フランスのエマニュエル・マクロン大統領は11月7日、米国メディアが大統領選挙でのジョー・バイデン氏の勝利確実を伝えるとすぐに、「米国民は自国の大統領を選出した。ジョー・バイデンとカマラ・ハリスよ、おめでとう。今日の課題を乗り越えていくためにわれわれがやるべきことはたくさんある。共にがんばろう」とツイートし、バイデン氏に祝意を表明した。

当地のメディア報道では、バイデン氏の勝利確実は主に好意的に伝えられているが、トランプ政権下で傷ついた米欧・米仏関係の修復には懐疑的な見方も多い。ジャン=イブ・ル・ドリアン欧州・外務相は11月7日、国営テレビ局フランス2のインタビューで、この4年間の世界的な変化に応じた、米欧・米仏間の新たな関係構築の必要性を訴えた。ル・ドリアン外相は「欧州は米欧関係の補佐役ではない。欧州は米国との関係で主権を主張すべきだ」とした。

ル・ドリアン外相は11月5日、ラジオ局ヨーロッパ1のインタビューでも、「この4年間で変わったことは、欧州が安全保障、防衛、戦略的自治の面で主権を確立し、世界の強国としての自覚を持ち始めたことだ」と述べ、もはやトランプ政権以前の欧州ではないことを強調していた。

米国との通商関係でも、フランスは欧州主権を基盤にした関係構築を目指していくものとみられる。ブリュノ・ル・メール経済・財務・復興相は11月4日、ラジオ・クラシックのインタビューで「もう長いこと、米国は欧州の友好的なパートナーではない。米国と欧州の関係は、米国による制裁措置が示すように対決型に移行した。米国にとっては、中国との関係が最優先だ。EUは米国と中国に対抗するため、経済、政治、技術上の主権を強化することを続けるべきだ。それは、われわれが2017年からマクロン大統領とともに主張してきたことだ」と述べた。

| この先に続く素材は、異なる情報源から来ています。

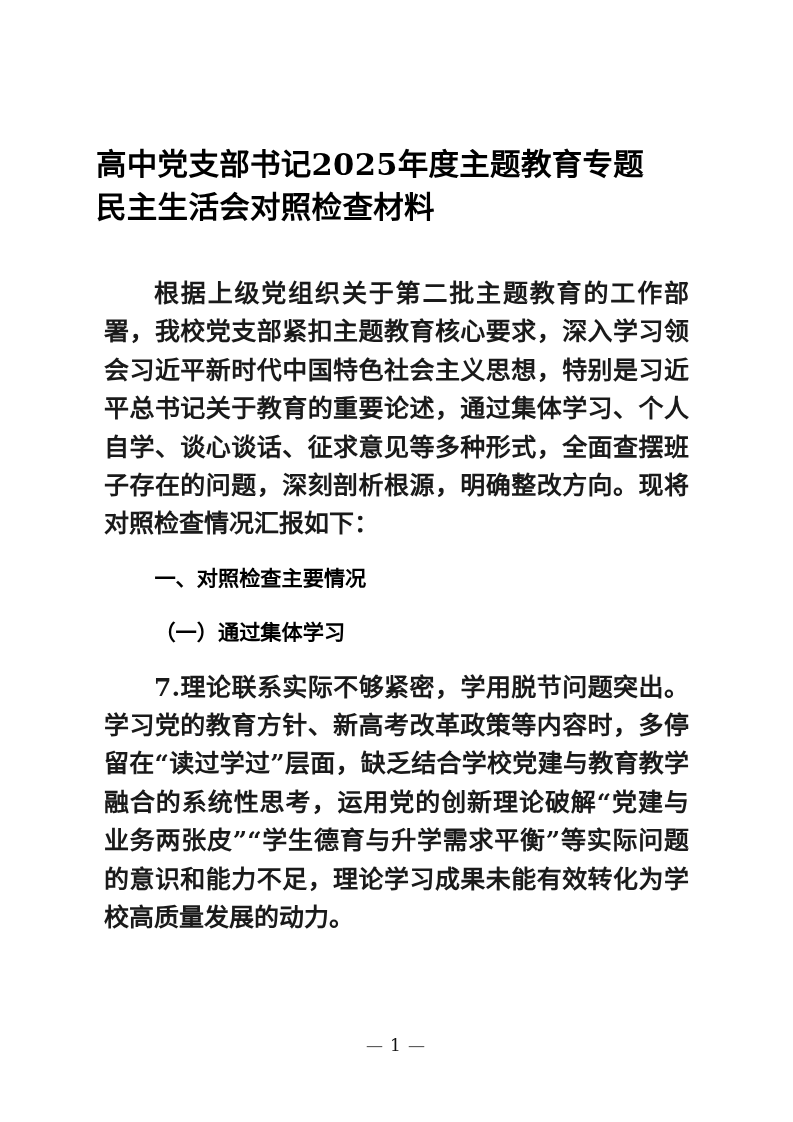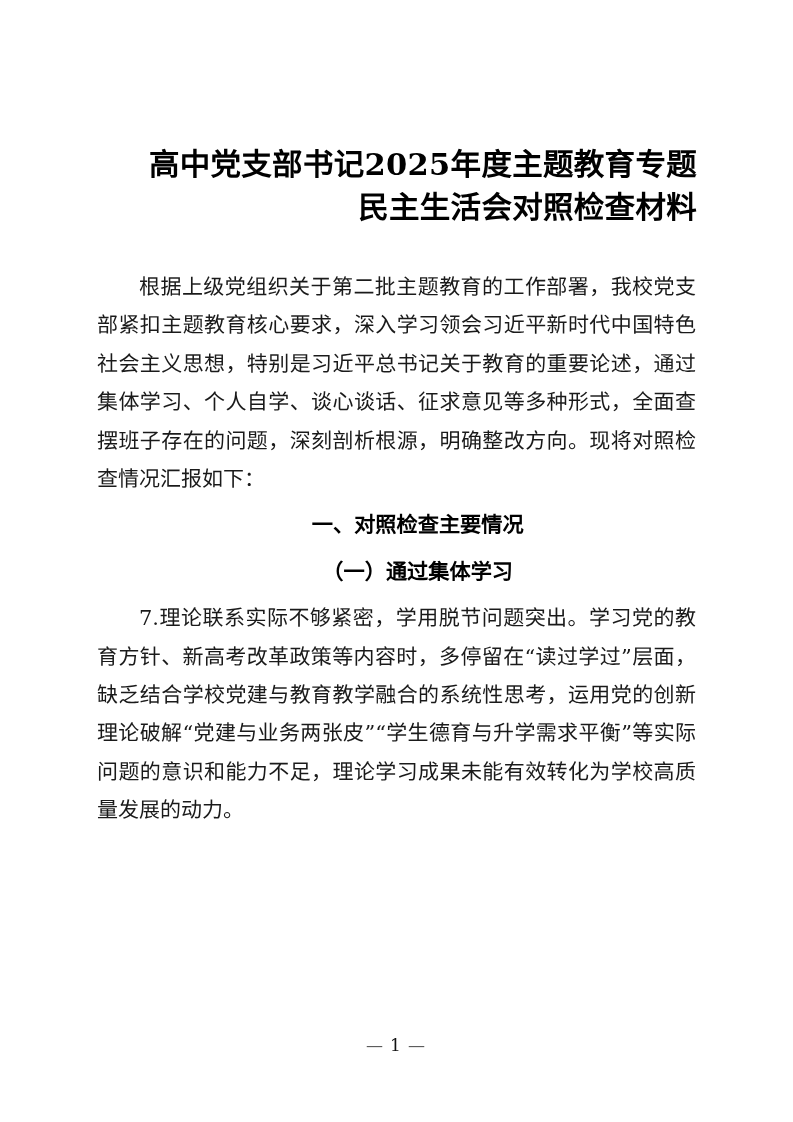"高中党支部书记2025年度主题教育专题" .doc-title { text-align: right -> left }
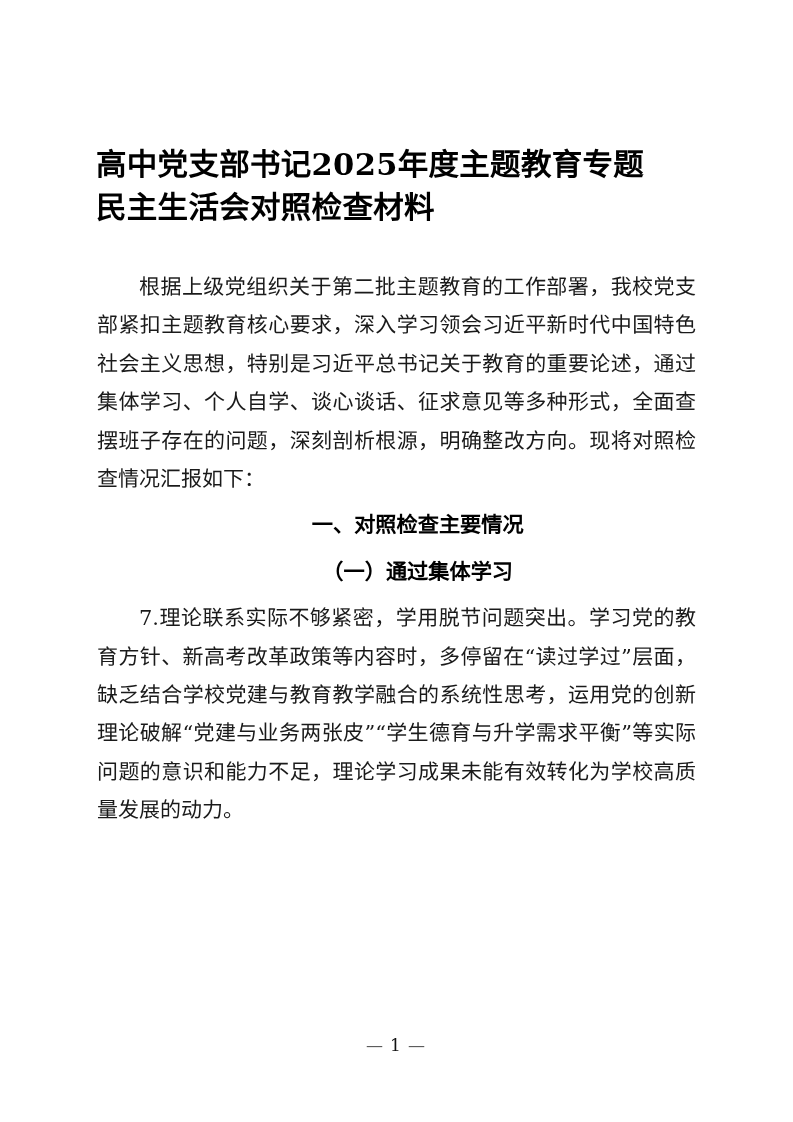"根据上级党组织关于第二批主题教育的工作部署，我校党支部紧扣主题教育核心要求，深入" .para { font-size: 21px -> 25px; font-weight: none -> bold; margin: 1px -> 8px }
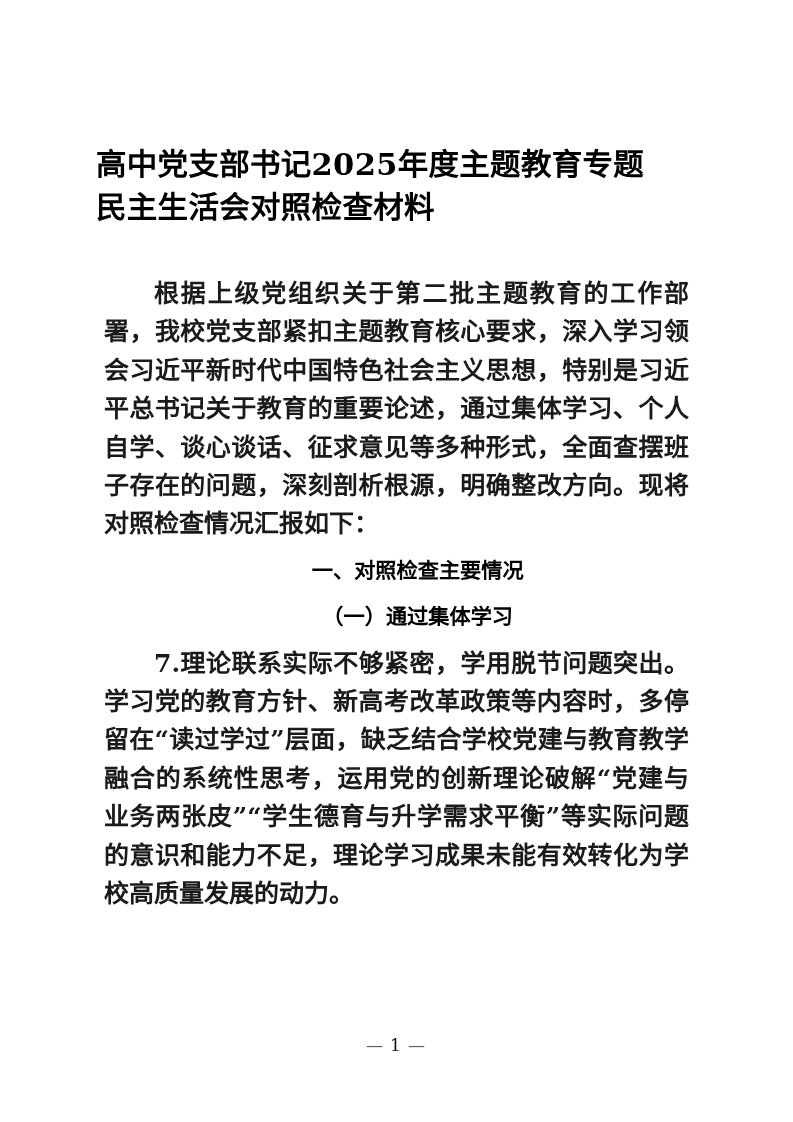"一、对照检查主要情况" .heading { margin: 8px -> 16px; text-align: center -> left }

他方、11月8日付の「ル・フィガロ」紙などが報じたように、当地メディアでは、多国間主義を掲げるバイデン氏の大統領就任による、米国の国際場裏への復帰が、トランプ大統領に対抗して強まったEU加盟国間の結束を緩め、マクロン大統領が主張する欧州主権の実現を困難にする可能性がある、と指摘する声も出ている。